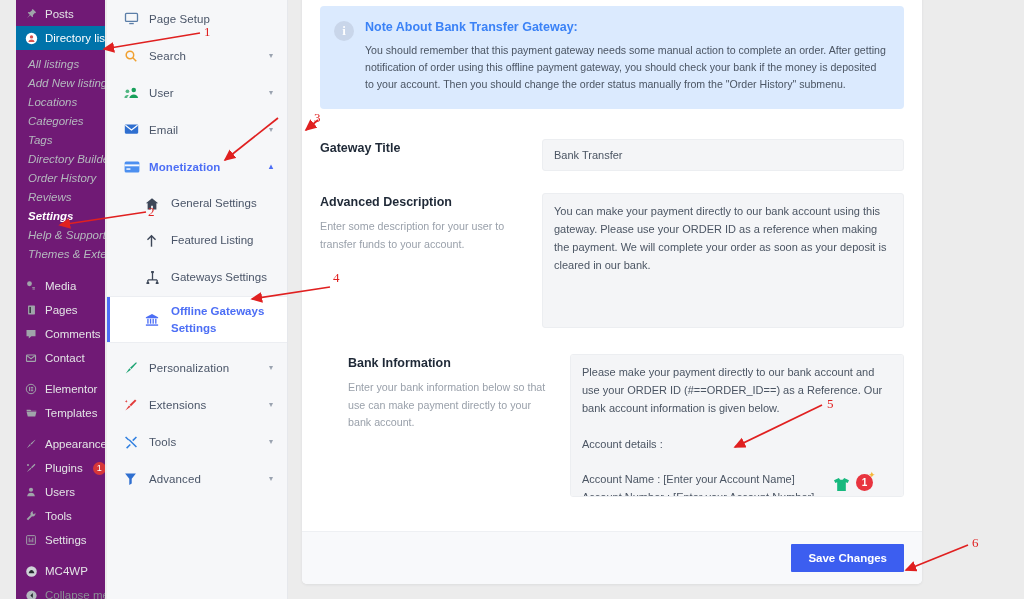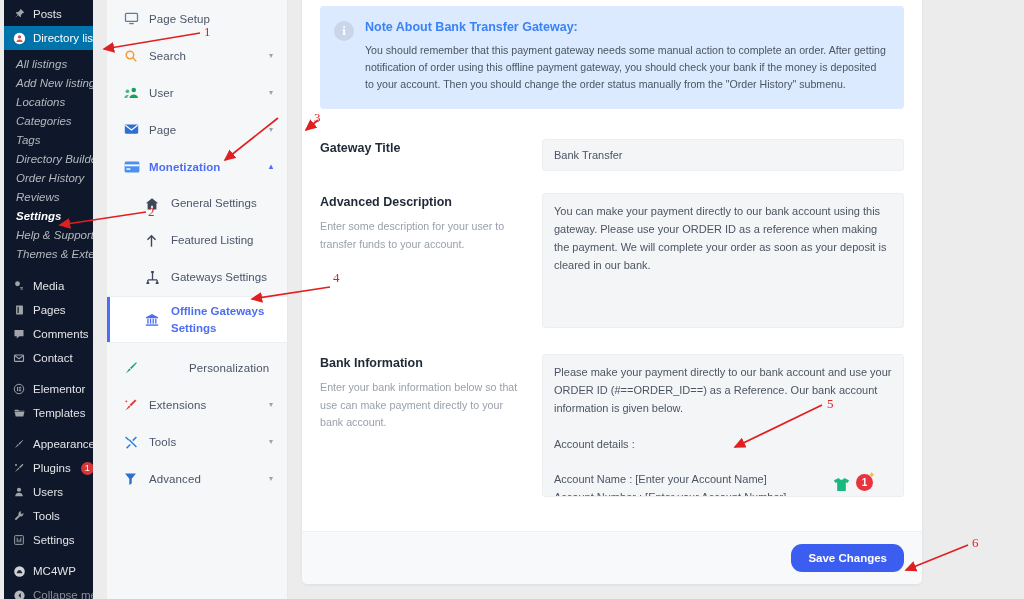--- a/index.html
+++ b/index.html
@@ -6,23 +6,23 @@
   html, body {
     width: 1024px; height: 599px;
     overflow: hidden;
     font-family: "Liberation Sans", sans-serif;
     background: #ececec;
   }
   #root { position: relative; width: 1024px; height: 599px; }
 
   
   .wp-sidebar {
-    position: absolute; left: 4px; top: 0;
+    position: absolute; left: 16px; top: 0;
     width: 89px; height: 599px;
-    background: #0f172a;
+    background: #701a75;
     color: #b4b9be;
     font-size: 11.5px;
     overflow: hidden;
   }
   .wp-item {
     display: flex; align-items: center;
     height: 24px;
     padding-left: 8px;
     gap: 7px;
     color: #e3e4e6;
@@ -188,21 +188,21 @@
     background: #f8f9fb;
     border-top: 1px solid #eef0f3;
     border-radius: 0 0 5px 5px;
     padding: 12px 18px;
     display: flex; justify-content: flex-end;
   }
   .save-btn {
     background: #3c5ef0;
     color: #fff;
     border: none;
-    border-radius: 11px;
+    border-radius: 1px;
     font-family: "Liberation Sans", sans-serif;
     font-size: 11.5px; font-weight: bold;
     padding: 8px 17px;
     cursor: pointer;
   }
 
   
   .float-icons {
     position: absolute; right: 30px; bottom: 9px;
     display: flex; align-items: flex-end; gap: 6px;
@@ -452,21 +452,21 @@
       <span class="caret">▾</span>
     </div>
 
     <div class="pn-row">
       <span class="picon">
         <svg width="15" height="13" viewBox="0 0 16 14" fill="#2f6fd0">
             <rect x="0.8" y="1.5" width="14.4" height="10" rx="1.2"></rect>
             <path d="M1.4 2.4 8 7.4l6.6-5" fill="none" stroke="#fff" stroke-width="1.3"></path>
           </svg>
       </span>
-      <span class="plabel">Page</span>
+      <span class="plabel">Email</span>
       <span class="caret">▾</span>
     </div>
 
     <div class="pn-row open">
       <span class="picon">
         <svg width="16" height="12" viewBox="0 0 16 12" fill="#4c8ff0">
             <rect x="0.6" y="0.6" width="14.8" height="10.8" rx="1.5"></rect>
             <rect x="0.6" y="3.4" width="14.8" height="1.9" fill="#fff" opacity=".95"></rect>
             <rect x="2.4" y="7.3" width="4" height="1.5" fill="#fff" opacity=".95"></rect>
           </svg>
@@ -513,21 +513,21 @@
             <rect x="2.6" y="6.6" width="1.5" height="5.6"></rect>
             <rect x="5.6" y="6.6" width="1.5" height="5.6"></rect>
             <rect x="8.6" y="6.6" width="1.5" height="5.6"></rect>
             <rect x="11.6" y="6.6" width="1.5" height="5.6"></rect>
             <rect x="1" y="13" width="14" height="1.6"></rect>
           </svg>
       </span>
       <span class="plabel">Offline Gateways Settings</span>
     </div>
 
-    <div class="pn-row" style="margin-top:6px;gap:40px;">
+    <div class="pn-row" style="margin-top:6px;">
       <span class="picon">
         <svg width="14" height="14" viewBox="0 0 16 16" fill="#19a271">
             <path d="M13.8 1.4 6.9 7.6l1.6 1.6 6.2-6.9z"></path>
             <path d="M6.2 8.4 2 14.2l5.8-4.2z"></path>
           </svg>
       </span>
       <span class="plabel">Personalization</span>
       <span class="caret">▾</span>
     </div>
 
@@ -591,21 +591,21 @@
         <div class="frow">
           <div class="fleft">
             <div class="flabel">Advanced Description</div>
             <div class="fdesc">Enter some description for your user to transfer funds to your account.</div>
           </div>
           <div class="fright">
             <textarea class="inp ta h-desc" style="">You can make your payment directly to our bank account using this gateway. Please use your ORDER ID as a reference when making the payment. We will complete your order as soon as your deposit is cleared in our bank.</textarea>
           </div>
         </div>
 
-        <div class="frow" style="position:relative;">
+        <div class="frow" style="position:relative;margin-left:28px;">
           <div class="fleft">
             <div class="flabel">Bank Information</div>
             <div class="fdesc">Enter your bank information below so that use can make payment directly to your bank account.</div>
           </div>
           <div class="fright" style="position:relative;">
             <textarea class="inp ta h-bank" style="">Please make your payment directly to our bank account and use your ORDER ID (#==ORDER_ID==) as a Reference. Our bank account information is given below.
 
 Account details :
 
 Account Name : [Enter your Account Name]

**WHAT THE EXERCISE ASKS:** Please copy out every line of the preceding listing that carries "frow".

**SOLUTION FOR THIS TASK:**
         <div class="frow">
-        <div class="frow" style="position:relative;">
+        <div class="frow" style="position:relative;margin-left:28px;">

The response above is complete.